Source records:
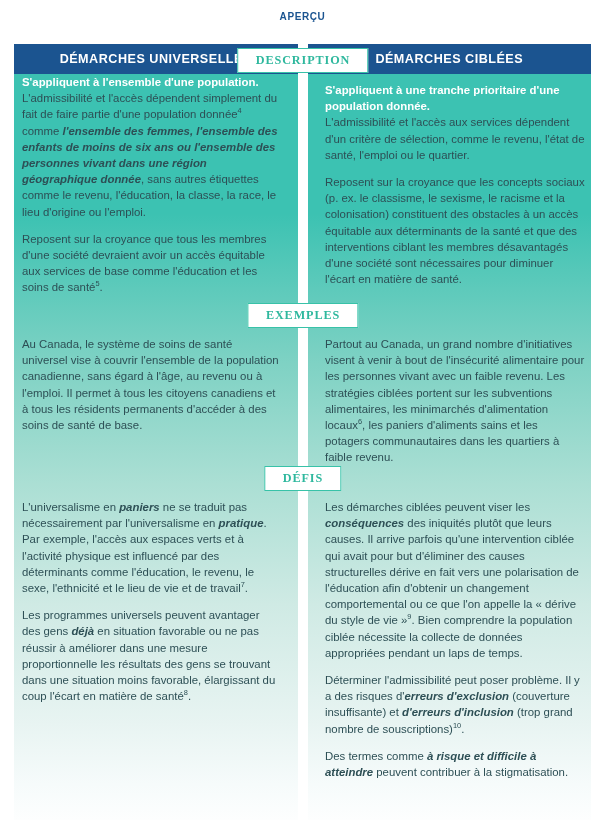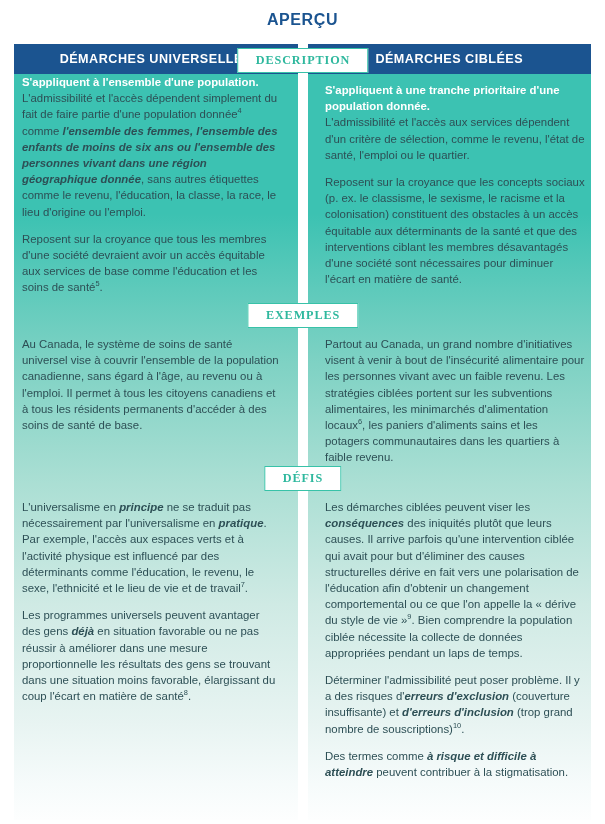--- a/index.html
+++ b/index.html
@@ -20,21 +20,21 @@
     overflow: hidden;
   }
 
   
   .page-title {
     position: absolute;
     top: 11px;
     left: 0;
     width: 605px;
     text-align: center;
-    font-size: 16px;
+    font-size: 10px;
     font-weight: bold;
     letter-spacing: 0.6px;
     color: #1b5490;
   }
 
   
   .columns {
     position: absolute;
     top: 44px;
     left: 14px;
@@ -177,21 +177,21 @@
   <div class="textblock" id="desc-right">
     <p><span class="lead">S'appliquent à une tranche prioritaire d'une population donnée.</span><span>L'admissibilité et l'accès aux services dépendent d'un critère de sélection, comme le revenu, l'état de santé, l'emploi ou le quartier.</span></p>
     <p>Reposent sur la croyance que les concepts sociaux (p. ex. le classisme, le sexisme, le racisme et la colonisation) constituent des obstacles à un accès équitable aux déterminants de la santé et que des interventions ciblant les membres désavantagés d'une société sont nécessaires pour diminuer l'écart en matière de santé.</p>
   </div>
 
   <div class="textblock" id="ex-right">
     <p><span>Partout au Canada, un grand nombre d'initiatives visent à venir à bout de l'insécurité alimentaire pour les personnes vivant avec un faible revenu. Les stratégies ciblées portent sur les subventions alimentaires, les minimarchés d'alimentation locaux</span><sup>6</sup><span>, les paniers d'aliments sains et les potagers communautaires dans les quartiers à faible revenu.</span></p>
   </div>
 
   <div class="textblock" id="def-left">
-    <p><span>L'universalisme en </span><em>principe</em><span> ne se traduit pas nécessairement par l'universalisme en </span><em>pratique</em><span>. Par exemple, l'accès aux espaces verts et à l'activité physique est influencé par des déterminants comme l'éducation, le revenu, le sexe, l'ethnicité et le lieu de vie et de travail</span><sup>7</sup><span>.</span></p>
+    <p><span>L'universalisme en </span><em>paniers</em><span> ne se traduit pas nécessairement par l'universalisme en </span><em>pratique</em><span>. Par exemple, l'accès aux espaces verts et à l'activité physique est influencé par des déterminants comme l'éducation, le revenu, le sexe, l'ethnicité et le lieu de vie et de travail</span><sup>7</sup><span>.</span></p>
     <p><span>Les programmes universels peuvent avantager des gens </span><em>déjà</em><span> en situation favorable ou ne pas réussir à améliorer dans une mesure proportionnelle les résultats des gens se trouvant dans une situation moins favorable, élargissant du coup l'écart en matière de santé</span><sup>8</sup><span>.</span></p>
   </div>
 
   <div class="textblock" id="def-right">
     <p><span>Les démarches ciblées peuvent viser les </span><em>conséquences</em><span> des iniquités plutôt que leurs causes. Il arrive parfois qu'une intervention ciblée qui avait pour but d'éliminer des causes structurelles dérive en fait vers une polarisation de l'éducation afin d'obtenir un changement comportemental ou ce que l'on appelle la « dérive du style de vie »</span><sup>9</sup><span>. Bien comprendre la population ciblée nécessite la collecte de données appropriées pendant un laps de temps.</span></p>
     <p><span>Déterminer l'admissibilité peut poser problème. Il y a des risques d'</span><em>erreurs d'exclusion</em><span> (couverture insuffisante) et </span><em>d'erreurs d'inclusion</em><span> (trop grand nombre de souscriptions)</span><sup>10</sup><span>.</span></p>
     <p><span>Des termes comme </span><em>à risque et difficile à atteindre</em><span> peuvent contribuer à la stigmatisation.</span></p>
   </div>
 
 </div>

◆ **DESCRIPTION OF THE TASK**
Repeat only the lines between the start of the data and the line with "<p>Reposent sur la", including those two lines, and skip the pictures.

◆ **WRITTEN SOLUTION**
--- a/index.html
+++ b/index.html
@@ -20,21 +20,21 @@
     overflow: hidden;
   }
 
   
   .page-title {
     position: absolute;
     top: 11px;
     left: 0;
     width: 605px;
     text-align: center;
-    font-size: 16px;
+    font-size: 10px;
     font-weight: bold;
     letter-spacing: 0.6px;
     color: #1b5490;
   }
 
   
   .columns {
     position: absolute;
     top: 44px;
     left: 14px;
@@ -177,21 +177,21 @@
   <div class="textblock" id="desc-right">
     <p><span class="lead">S'appliquent à une tranche prioritaire d'une population donnée.</span><span>L'admissibilité et l'accès aux services dépendent d'un critère de sélection, comme le revenu, l'état de santé, l'emploi ou le quartier.</span></p>
     <p>Reposent sur la croyance que les concepts sociaux (p. ex. le classisme, le sexisme, le racisme et la colonisation) constituent des obstacles à un accès équitable aux déterminants de la santé et que des interventions ciblant les membres désavantagés d'une société sont nécessaires pour diminuer l'écart en matière de santé.</p>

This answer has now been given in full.